→ **Aim of the task**:
Nothing is needed except the lines below that run from the one with "[464,675,493,685] 5000 ->" through the one with "-> [427,248,518,261] mason_simulator", repeated exactly.

→ **Records provided**:
------------------------

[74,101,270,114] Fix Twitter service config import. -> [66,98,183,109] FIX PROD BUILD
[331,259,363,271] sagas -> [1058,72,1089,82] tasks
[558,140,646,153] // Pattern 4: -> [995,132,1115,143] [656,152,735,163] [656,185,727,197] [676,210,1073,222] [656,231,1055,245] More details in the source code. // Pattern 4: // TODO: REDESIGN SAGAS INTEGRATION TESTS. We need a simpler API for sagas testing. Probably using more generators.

------------------------

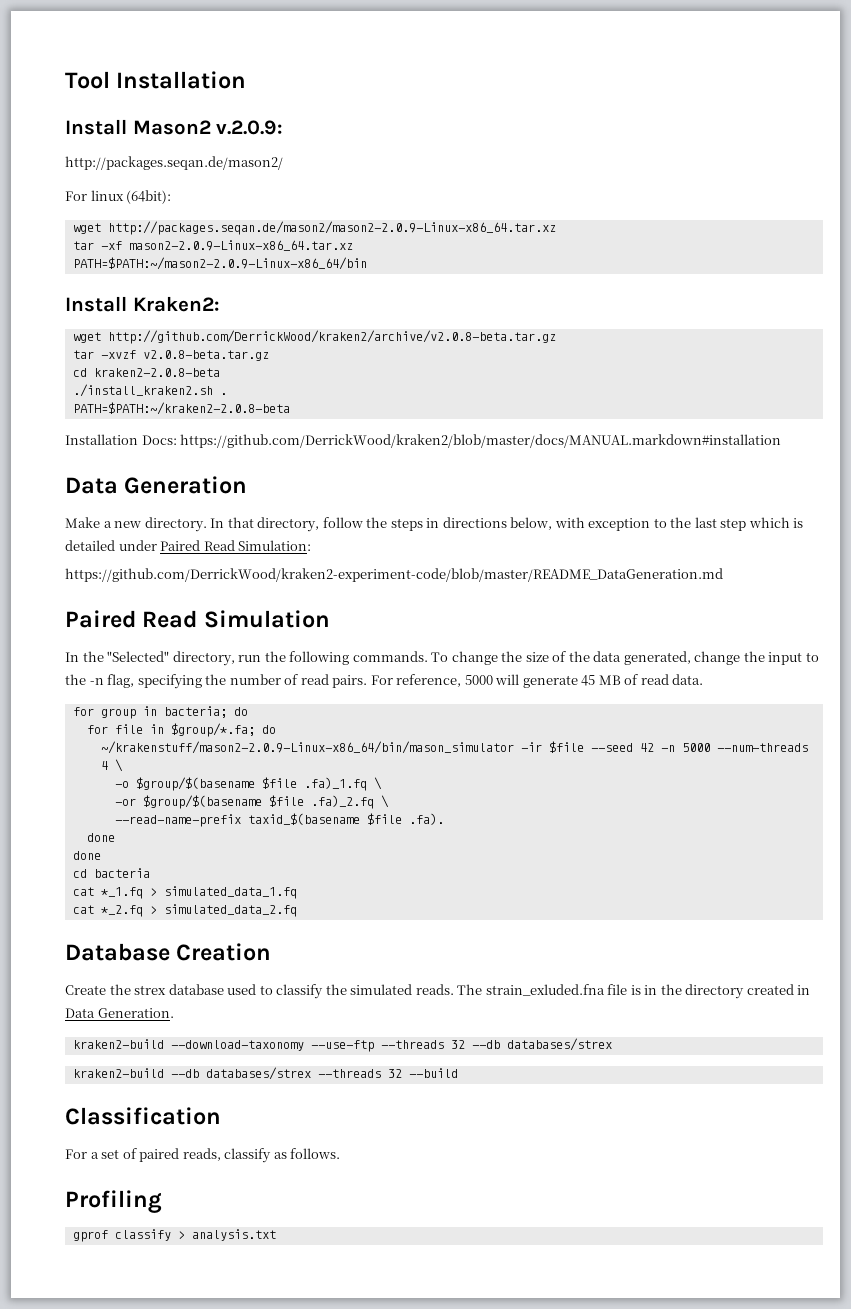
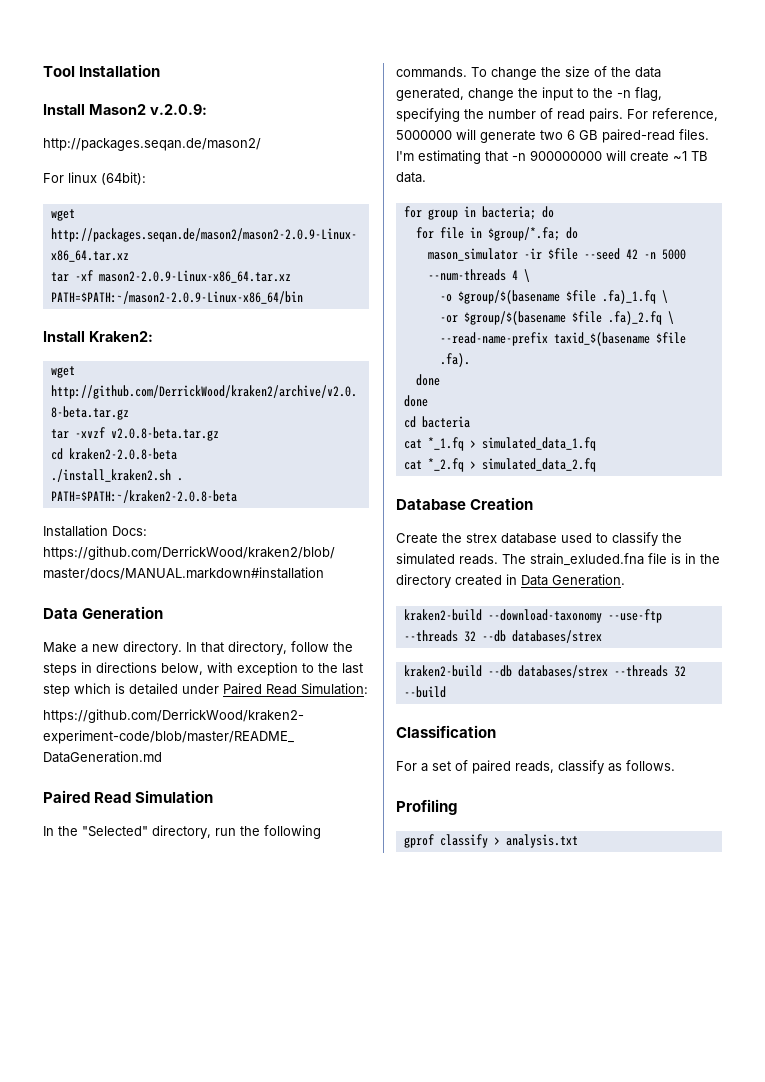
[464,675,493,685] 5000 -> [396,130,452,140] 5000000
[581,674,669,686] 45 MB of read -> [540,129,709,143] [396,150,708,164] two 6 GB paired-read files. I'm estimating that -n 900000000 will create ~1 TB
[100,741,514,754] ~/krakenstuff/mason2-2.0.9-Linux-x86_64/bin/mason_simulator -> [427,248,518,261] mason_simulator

------------------------

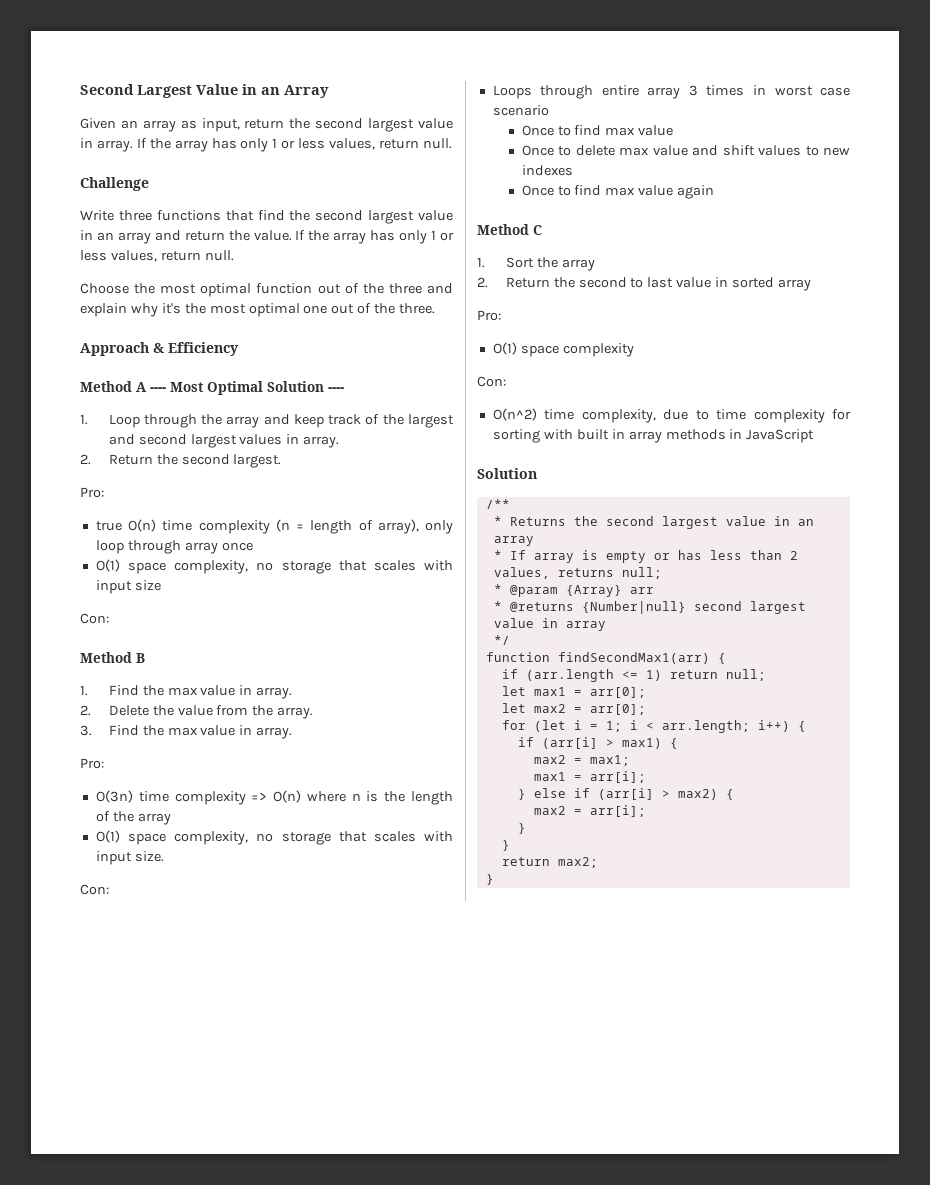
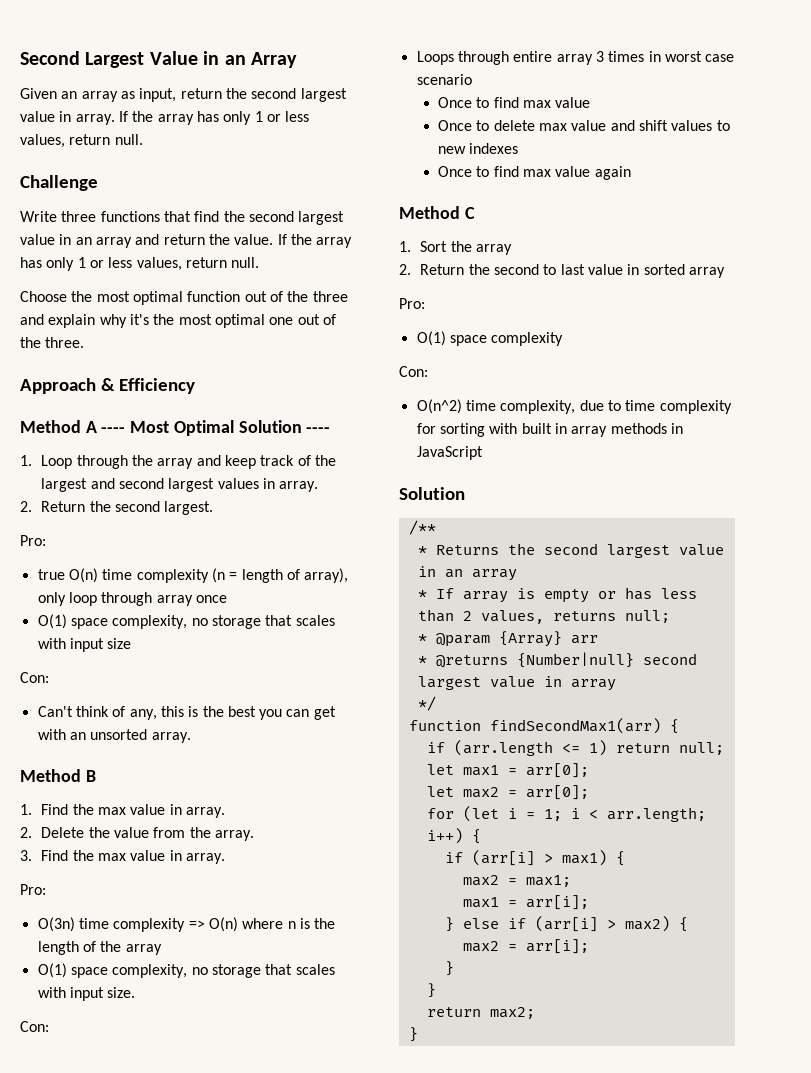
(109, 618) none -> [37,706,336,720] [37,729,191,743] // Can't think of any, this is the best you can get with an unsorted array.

------------------------

→ **Solved problem**:
[464,675,493,685] 5000 -> [396,130,452,140] 5000000
[581,674,669,686] 45 MB of read -> [540,129,709,143] [396,150,708,164] two 6 GB paired-read files. I'm estimating that -n 900000000 will create ~1 TB
[100,741,514,754] ~/krakenstuff/mason2-2.0.9-Linux-x86_64/bin/mason_simulator -> [427,248,518,261] mason_simulator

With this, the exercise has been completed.